Could you write out the line containing "delivery note number: LS019425 -> LS019825" and all the lines below it in the data, exactly, through the final one and nothing else?

## Input for this task
++++++++

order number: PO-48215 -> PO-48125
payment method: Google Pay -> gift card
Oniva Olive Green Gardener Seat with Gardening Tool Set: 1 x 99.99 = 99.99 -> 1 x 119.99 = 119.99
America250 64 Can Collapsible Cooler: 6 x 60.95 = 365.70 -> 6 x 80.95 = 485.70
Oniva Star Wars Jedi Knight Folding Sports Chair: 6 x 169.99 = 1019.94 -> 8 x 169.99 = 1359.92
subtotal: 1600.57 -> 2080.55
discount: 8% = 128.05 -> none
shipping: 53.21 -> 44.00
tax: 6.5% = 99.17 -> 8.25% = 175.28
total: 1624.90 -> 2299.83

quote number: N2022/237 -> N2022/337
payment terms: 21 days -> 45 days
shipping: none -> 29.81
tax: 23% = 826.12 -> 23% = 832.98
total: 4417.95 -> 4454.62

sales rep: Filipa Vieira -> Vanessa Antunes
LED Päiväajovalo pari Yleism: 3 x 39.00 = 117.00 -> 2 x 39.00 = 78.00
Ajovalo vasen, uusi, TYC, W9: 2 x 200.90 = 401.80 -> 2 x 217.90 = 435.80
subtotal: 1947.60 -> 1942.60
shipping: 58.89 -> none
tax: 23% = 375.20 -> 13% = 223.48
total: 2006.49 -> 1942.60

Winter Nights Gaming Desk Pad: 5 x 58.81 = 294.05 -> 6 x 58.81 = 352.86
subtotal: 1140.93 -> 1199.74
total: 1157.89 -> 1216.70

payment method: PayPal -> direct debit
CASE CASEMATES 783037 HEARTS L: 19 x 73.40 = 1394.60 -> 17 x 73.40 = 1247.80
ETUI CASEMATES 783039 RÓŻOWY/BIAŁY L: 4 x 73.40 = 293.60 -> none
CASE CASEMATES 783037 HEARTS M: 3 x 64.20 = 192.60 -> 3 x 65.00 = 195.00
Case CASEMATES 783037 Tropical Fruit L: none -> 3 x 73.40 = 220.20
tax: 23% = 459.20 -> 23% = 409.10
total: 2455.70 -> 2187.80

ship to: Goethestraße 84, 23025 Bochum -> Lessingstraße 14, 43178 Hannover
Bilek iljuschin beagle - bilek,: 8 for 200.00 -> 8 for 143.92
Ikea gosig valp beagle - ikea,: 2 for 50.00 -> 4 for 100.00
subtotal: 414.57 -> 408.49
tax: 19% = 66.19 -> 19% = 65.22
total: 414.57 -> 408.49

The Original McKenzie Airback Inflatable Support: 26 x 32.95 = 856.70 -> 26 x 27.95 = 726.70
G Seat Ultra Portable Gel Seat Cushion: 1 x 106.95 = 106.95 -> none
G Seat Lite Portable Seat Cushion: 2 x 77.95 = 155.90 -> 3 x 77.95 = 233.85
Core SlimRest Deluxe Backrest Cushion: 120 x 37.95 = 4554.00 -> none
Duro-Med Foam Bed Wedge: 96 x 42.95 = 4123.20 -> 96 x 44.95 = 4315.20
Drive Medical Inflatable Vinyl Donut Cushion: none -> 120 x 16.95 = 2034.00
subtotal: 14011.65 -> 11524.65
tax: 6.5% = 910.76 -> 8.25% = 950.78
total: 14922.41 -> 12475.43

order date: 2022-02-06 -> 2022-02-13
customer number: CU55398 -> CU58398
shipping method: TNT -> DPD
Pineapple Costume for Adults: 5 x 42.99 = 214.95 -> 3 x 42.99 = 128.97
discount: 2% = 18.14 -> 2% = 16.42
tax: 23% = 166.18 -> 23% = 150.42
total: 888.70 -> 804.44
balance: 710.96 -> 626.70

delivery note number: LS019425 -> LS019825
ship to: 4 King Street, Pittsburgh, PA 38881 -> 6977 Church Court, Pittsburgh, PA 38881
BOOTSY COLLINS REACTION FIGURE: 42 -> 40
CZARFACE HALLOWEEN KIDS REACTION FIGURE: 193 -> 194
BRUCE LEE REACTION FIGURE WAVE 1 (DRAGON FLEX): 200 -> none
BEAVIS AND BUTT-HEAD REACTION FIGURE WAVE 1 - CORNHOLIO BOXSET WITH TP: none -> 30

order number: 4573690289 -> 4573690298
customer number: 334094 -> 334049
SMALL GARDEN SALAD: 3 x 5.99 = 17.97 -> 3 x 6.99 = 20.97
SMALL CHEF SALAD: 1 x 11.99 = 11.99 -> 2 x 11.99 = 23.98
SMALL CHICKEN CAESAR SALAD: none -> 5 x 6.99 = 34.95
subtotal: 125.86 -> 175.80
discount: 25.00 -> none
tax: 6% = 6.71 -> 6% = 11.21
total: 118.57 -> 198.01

++++++++

## Solution to the problem
delivery note number: LS019425 -> LS019825
ship to: 4 King Street, Pittsburgh, PA 38881 -> 6977 Church Court, Pittsburgh, PA 38881
BOOTSY COLLINS REACTION FIGURE: 42 -> 40
CZARFACE HALLOWEEN KIDS REACTION FIGURE: 193 -> 194
BRUCE LEE REACTION FIGURE WAVE 1 (DRAGON FLEX): 200 -> none
BEAVIS AND BUTT-HEAD REACTION FIGURE WAVE 1 - CORNHOLIO BOXSET WITH TP: none -> 30

order number: 4573690289 -> 4573690298
customer number: 334094 -> 334049
SMALL GARDEN SALAD: 3 x 5.99 = 17.97 -> 3 x 6.99 = 20.97
SMALL CHEF SALAD: 1 x 11.99 = 11.99 -> 2 x 11.99 = 23.98
SMALL CHICKEN CAESAR SALAD: none -> 5 x 6.99 = 34.95
subtotal: 125.86 -> 175.80
discount: 25.00 -> none
tax: 6% = 6.71 -> 6% = 11.21
total: 118.57 -> 198.01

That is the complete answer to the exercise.